- EXERCISE -
A faithful copy is required of the lines from the top of the entries through the line that contains "0 4px, rgba(120,105,95,.75)", both included, with no pictures.

- INPUT FOR THIS TASK -
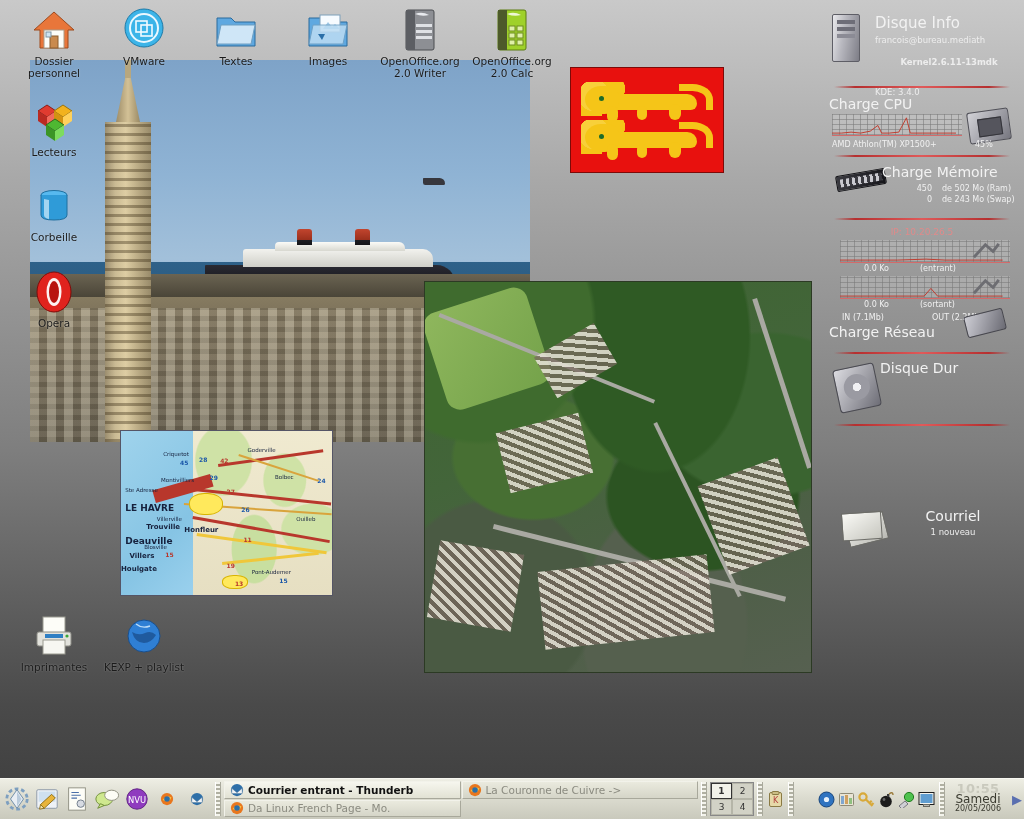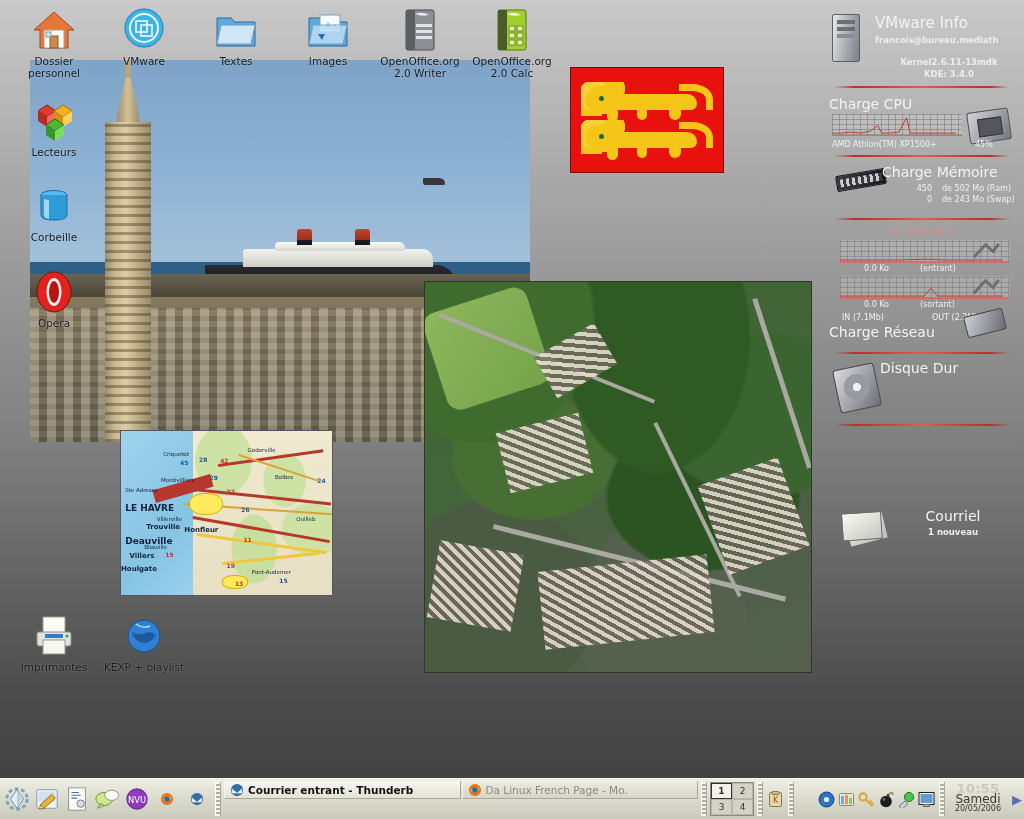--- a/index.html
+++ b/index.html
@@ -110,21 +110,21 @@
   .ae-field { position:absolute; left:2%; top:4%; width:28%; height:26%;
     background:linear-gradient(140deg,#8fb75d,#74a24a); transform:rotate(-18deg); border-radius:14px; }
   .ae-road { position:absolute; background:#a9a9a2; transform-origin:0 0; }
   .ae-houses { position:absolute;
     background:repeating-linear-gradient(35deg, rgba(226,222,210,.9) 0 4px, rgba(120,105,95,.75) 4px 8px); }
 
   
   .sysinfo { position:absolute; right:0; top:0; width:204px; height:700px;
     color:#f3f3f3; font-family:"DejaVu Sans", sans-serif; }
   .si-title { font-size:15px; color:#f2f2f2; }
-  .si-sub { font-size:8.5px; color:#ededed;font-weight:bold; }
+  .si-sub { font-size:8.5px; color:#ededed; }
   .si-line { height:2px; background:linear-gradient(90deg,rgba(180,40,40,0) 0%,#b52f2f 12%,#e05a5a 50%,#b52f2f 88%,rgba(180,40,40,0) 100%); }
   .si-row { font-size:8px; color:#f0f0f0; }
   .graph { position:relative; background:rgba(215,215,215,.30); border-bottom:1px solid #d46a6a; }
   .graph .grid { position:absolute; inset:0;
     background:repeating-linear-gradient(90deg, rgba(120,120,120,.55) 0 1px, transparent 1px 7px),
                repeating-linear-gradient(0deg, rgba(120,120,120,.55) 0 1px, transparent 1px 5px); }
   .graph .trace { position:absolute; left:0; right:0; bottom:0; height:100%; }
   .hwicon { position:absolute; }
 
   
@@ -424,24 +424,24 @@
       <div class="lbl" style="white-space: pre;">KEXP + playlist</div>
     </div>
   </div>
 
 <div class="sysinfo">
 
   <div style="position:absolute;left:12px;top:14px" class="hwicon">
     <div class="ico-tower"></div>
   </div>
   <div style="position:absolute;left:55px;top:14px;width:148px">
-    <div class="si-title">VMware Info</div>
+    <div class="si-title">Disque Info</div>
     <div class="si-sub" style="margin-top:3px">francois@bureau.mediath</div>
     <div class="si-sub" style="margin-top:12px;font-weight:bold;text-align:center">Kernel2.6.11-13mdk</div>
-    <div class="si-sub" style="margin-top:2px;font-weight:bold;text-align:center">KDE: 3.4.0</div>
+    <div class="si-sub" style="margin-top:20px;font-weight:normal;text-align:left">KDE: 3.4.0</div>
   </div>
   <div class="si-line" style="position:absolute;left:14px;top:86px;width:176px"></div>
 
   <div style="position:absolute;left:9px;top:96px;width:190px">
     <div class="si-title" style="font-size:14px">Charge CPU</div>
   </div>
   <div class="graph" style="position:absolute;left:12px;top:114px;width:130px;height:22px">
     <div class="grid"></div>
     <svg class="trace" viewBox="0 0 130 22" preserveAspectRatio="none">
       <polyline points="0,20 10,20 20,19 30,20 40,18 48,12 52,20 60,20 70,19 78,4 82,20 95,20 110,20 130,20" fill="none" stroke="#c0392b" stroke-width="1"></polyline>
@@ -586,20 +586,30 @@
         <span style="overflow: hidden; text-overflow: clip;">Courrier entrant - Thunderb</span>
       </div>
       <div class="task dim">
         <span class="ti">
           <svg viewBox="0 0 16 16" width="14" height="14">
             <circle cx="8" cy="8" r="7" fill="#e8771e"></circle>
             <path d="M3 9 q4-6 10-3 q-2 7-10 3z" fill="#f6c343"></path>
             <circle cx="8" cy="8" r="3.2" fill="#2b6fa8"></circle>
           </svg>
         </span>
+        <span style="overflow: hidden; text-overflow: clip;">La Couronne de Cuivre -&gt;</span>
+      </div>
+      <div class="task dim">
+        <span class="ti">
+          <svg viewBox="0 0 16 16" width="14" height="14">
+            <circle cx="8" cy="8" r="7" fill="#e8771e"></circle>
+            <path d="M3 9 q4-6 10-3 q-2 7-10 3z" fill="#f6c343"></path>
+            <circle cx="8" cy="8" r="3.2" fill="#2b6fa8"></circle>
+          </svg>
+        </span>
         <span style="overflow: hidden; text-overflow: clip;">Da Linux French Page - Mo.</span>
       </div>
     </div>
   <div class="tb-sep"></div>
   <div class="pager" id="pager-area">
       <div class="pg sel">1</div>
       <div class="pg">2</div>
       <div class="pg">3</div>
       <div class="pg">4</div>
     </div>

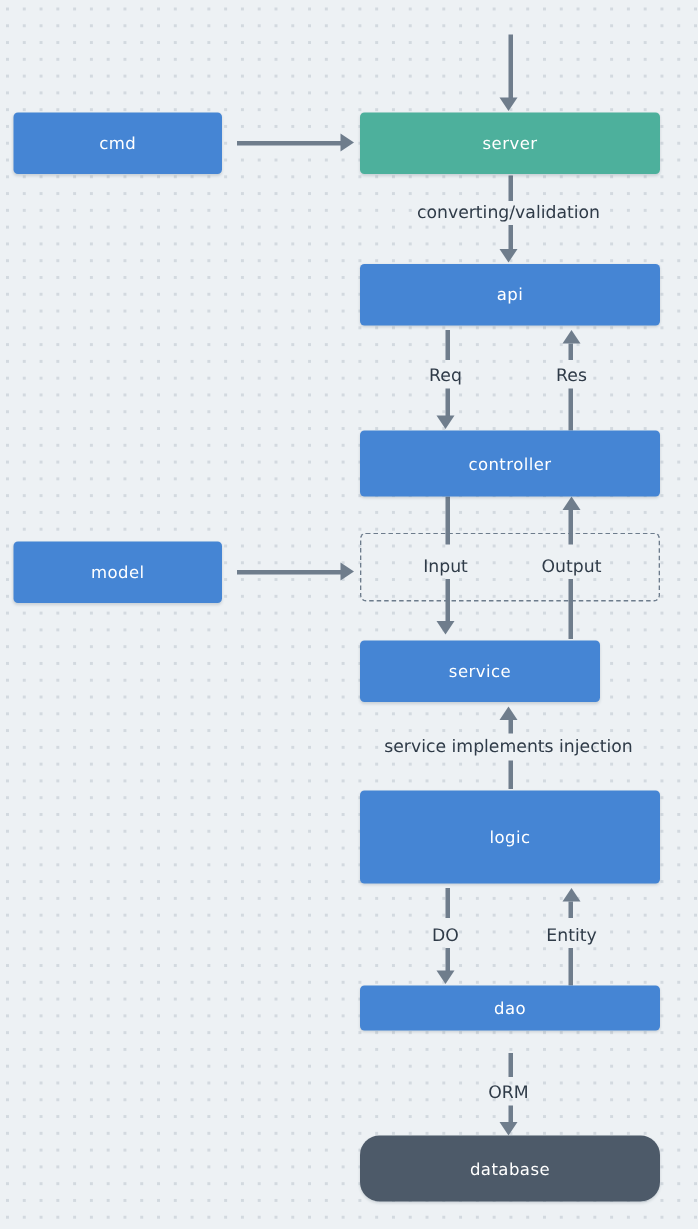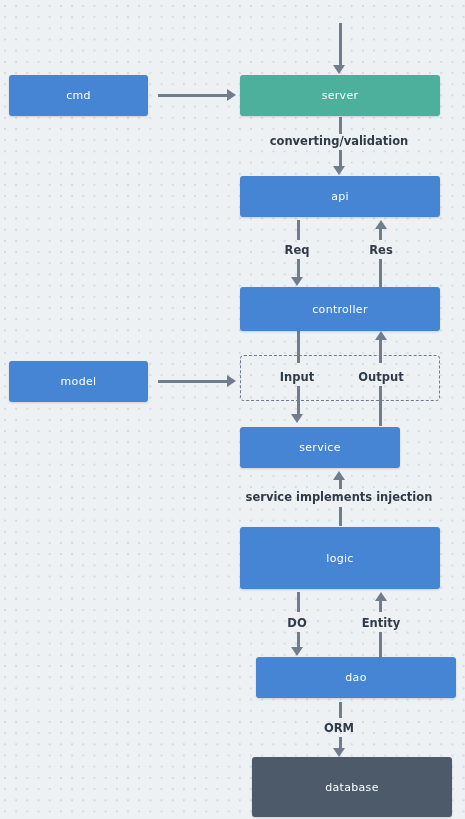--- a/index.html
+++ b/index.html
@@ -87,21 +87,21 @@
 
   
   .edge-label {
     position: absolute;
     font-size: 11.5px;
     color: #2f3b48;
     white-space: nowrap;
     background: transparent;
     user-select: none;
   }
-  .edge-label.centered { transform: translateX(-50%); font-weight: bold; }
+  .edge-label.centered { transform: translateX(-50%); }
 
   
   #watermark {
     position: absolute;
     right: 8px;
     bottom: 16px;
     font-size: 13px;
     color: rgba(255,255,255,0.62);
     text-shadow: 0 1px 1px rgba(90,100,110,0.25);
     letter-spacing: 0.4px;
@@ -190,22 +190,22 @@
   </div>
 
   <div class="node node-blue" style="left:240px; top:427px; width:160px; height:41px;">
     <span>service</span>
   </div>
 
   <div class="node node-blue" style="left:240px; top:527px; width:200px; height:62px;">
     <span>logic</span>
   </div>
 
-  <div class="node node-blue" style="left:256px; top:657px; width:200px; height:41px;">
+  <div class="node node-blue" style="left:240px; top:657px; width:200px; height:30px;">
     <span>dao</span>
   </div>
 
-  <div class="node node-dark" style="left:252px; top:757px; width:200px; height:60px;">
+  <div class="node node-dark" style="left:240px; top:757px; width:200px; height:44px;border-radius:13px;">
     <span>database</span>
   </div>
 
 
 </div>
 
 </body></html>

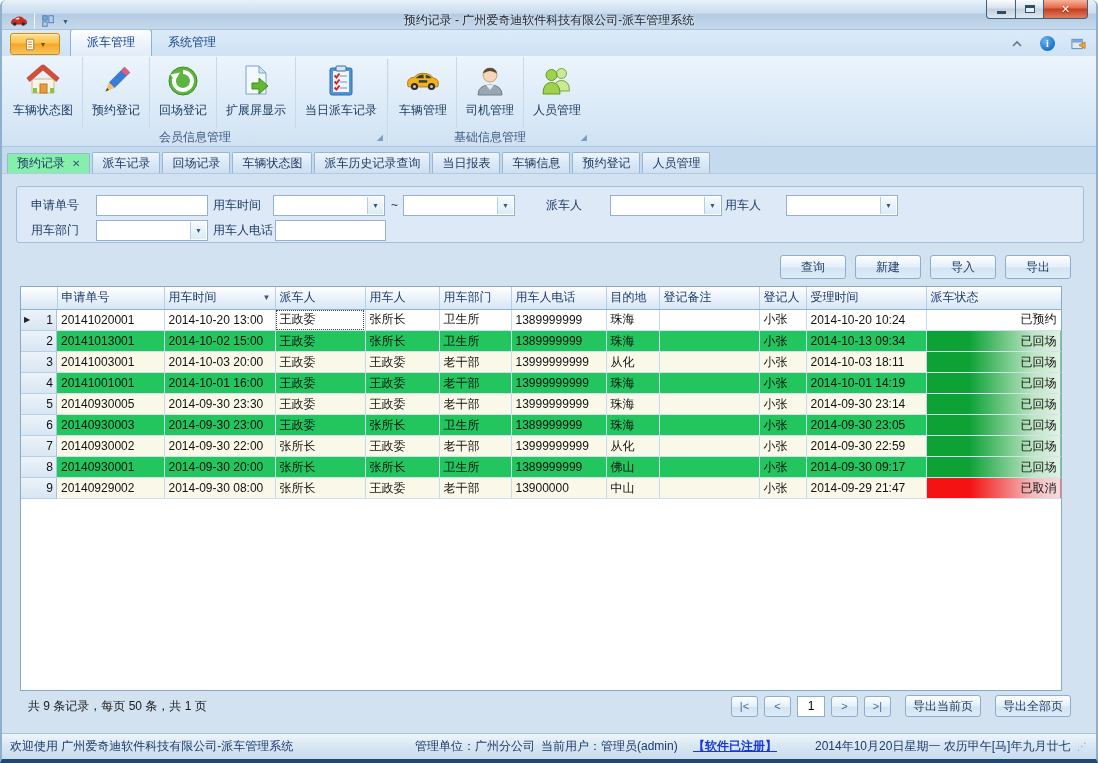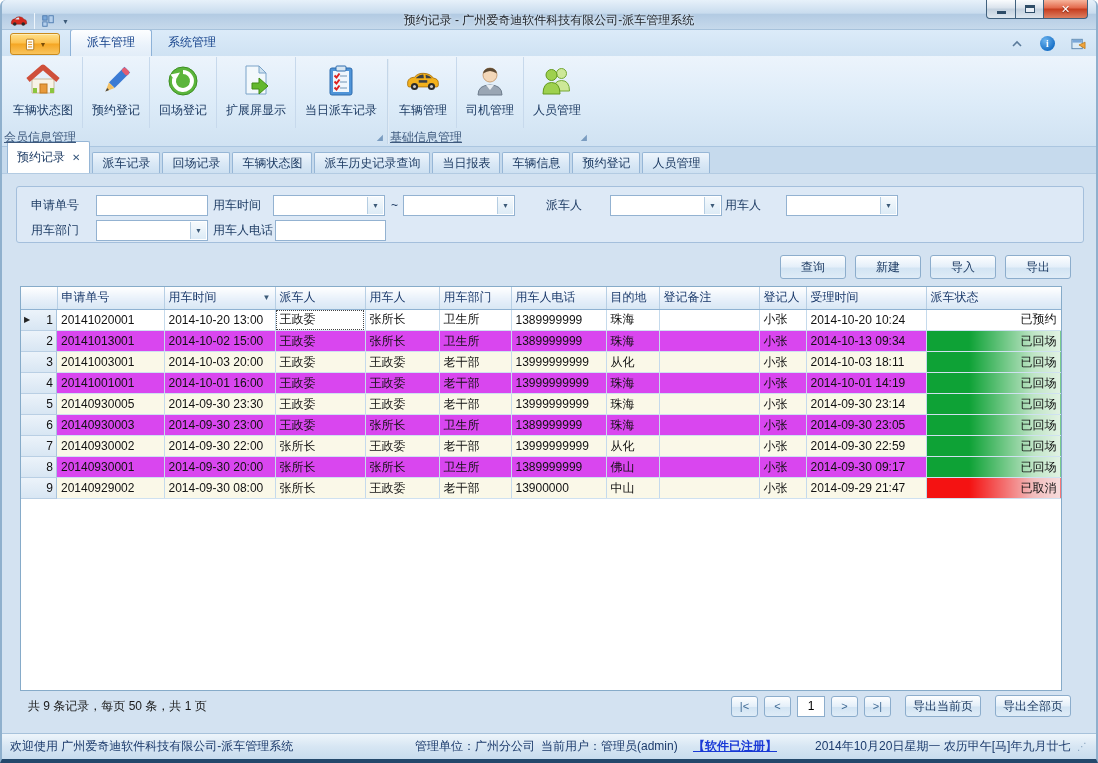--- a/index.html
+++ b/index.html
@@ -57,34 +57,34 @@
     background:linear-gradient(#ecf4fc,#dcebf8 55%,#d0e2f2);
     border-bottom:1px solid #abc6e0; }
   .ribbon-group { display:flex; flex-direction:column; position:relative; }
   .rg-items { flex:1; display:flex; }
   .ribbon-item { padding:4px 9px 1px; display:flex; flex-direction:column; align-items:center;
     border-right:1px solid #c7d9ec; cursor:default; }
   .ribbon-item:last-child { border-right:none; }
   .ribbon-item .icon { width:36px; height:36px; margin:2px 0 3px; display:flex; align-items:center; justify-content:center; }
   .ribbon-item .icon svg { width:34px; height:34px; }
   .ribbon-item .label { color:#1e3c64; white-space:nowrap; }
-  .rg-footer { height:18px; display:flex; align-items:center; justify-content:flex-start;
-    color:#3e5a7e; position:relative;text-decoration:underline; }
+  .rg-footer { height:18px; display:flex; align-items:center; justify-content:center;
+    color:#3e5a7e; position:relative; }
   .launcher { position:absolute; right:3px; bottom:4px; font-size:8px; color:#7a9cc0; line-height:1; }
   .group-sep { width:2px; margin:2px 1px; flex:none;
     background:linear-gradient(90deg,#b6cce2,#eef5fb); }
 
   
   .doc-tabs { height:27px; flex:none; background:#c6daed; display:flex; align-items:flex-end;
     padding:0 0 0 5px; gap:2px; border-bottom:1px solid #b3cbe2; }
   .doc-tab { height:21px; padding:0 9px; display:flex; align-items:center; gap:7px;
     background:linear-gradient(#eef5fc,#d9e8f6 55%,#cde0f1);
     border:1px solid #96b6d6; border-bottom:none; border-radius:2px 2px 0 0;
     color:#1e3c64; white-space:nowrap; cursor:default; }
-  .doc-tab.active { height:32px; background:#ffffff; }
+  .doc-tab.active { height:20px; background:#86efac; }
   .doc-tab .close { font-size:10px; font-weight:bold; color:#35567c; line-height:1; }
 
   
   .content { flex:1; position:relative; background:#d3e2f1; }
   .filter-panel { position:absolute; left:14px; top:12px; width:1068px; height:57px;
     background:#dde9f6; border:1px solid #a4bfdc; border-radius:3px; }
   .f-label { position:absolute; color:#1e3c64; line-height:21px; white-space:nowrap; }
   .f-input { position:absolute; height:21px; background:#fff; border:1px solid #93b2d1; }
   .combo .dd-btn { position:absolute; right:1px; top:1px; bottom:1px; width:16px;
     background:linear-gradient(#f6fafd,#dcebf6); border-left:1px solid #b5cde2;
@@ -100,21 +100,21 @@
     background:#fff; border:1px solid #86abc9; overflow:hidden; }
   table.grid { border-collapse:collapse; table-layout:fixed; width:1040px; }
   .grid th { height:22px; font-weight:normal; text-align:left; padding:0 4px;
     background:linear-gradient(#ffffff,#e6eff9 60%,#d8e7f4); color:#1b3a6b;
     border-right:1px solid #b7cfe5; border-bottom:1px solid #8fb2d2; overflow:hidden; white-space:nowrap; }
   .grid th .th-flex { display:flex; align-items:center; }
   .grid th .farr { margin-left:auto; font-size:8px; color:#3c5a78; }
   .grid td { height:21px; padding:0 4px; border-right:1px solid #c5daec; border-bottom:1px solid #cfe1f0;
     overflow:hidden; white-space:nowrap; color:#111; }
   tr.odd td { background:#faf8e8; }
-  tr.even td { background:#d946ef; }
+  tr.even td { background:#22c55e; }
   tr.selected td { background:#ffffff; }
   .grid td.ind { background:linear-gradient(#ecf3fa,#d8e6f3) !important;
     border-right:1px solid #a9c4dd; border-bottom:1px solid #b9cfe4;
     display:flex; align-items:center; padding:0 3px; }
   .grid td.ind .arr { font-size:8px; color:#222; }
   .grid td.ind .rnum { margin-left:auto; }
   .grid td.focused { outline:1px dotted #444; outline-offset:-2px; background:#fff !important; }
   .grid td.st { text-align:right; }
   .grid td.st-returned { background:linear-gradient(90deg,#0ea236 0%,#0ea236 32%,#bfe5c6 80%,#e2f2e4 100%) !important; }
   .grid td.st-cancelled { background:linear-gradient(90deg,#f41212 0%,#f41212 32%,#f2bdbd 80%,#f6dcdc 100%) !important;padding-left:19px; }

- ANSWER TO THIS EXERCISE -
--- a/index.html
+++ b/index.html
@@ -110,21 +110,21 @@
   .ae-field { position:absolute; left:2%; top:4%; width:28%; height:26%;
     background:linear-gradient(140deg,#8fb75d,#74a24a); transform:rotate(-18deg); border-radius:14px; }
   .ae-road { position:absolute; background:#a9a9a2; transform-origin:0 0; }
   .ae-houses { position:absolute;
     background:repeating-linear-gradient(35deg, rgba(226,222,210,.9) 0 4px, rgba(120,105,95,.75) 4px 8px); }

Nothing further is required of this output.